Rajamani  Gounder, Purdue University

Cu-exchanged zeolites with the chabazite (CHA) topology (SSZ-13, SAPO-34), which contain both Lewis acidic Cu sites and Brønsted acidic H+ sites, have recently been adopted in commercial deNOX applications using selective catalytic reduction (SCR) reactions with NH3. Recent efforts have focused predominantly on understanding the structural and electronic properties of Cu species in NOX SCR, while less effort has focused on understanding such properties of residual Brønsted acid sites and their potential mechanistic role in this chemistry.
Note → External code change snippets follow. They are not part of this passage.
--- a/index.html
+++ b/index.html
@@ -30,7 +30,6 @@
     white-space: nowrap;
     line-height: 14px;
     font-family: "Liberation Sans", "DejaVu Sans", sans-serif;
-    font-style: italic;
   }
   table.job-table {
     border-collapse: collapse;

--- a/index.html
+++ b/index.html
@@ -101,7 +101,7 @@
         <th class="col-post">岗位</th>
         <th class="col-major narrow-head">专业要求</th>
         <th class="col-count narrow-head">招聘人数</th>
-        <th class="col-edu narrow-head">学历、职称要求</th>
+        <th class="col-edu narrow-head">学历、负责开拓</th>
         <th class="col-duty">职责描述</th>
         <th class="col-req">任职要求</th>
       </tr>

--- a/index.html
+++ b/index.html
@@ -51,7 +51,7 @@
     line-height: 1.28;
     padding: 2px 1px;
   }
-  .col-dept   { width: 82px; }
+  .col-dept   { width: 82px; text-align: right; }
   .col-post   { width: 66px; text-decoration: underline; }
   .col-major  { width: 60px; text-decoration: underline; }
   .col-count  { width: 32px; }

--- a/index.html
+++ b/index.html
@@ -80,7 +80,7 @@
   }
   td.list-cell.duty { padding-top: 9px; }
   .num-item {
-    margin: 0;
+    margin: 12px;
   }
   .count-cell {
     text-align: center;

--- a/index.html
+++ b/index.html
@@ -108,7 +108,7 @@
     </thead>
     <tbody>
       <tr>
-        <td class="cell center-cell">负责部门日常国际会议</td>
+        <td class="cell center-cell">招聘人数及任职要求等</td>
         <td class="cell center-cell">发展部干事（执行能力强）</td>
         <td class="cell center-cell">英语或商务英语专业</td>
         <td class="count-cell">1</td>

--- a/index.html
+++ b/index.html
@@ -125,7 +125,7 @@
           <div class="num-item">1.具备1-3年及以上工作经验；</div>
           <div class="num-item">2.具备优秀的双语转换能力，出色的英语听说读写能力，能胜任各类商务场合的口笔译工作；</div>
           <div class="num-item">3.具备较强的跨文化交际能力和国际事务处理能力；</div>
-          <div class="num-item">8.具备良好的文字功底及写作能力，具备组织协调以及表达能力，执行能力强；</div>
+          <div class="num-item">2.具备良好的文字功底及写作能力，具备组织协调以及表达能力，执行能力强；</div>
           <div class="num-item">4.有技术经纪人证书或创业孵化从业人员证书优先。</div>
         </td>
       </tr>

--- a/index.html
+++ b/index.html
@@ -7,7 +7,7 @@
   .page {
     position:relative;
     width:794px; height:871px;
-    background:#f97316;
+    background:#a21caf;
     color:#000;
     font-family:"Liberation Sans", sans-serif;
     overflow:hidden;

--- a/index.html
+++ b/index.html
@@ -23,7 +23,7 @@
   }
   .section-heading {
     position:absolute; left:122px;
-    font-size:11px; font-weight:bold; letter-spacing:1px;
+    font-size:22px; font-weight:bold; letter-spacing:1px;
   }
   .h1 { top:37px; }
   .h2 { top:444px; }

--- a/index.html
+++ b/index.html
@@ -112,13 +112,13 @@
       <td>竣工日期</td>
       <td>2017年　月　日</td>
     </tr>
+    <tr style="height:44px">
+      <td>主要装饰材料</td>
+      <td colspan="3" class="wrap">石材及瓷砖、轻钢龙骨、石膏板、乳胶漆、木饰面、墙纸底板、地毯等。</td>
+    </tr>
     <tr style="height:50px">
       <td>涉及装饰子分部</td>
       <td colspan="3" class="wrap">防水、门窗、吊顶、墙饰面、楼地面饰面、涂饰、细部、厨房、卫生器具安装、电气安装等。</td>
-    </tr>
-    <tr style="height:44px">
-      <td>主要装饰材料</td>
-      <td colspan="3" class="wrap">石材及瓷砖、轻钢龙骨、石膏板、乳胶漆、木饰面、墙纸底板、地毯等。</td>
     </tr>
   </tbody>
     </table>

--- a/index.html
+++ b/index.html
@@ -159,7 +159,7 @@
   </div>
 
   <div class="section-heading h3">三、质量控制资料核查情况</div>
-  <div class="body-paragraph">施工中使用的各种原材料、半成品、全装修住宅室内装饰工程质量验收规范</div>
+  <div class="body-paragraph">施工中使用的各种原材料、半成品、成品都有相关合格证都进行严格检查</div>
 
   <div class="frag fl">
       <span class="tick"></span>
This talk will discuss the literature detailing the complexities inherent in using NH3 as a probe for Brønsted acid sites in zeolites, and our recent work that provides evidence that NH3 can be used as selective titrant of residual H+ sites in partially Cu-exchanged Cu-ZSM-5 and Cu-SSZ-13 zeolites. The number of H+ sites on ZSM-5 and SSZ-13 samples measured by direct chemical titration are not always equivalent to the number of framework Al atoms determined from 27Al MAS NMR spectra, providing another example for the imprecision with which structural surrogates in aluminosilicate solids estimate the number of active H+ sites that participate in catalytic turnovers. We present kinetic data on Cu-SSZ-13 samples in the form of standard SCR turnover rates, normalized by the number of Cu(II) sites measured spectroscopically under ambient conditions, that show an apparent zero-order dependence on the number of residual H+ sites determined by direct NH3 titration. These findings provide new insight into the possible mechanistic roles of residual H+ sites in Cu-SSZ-13 zeolites for standard SCR, establish a gas-phase titration method using NH3 that is selective for H+ sites on bifunctional solid acids, and describe a methodology useful in future studies of the fundamental kinetic and mechanistic details of NOX SCR with NH3.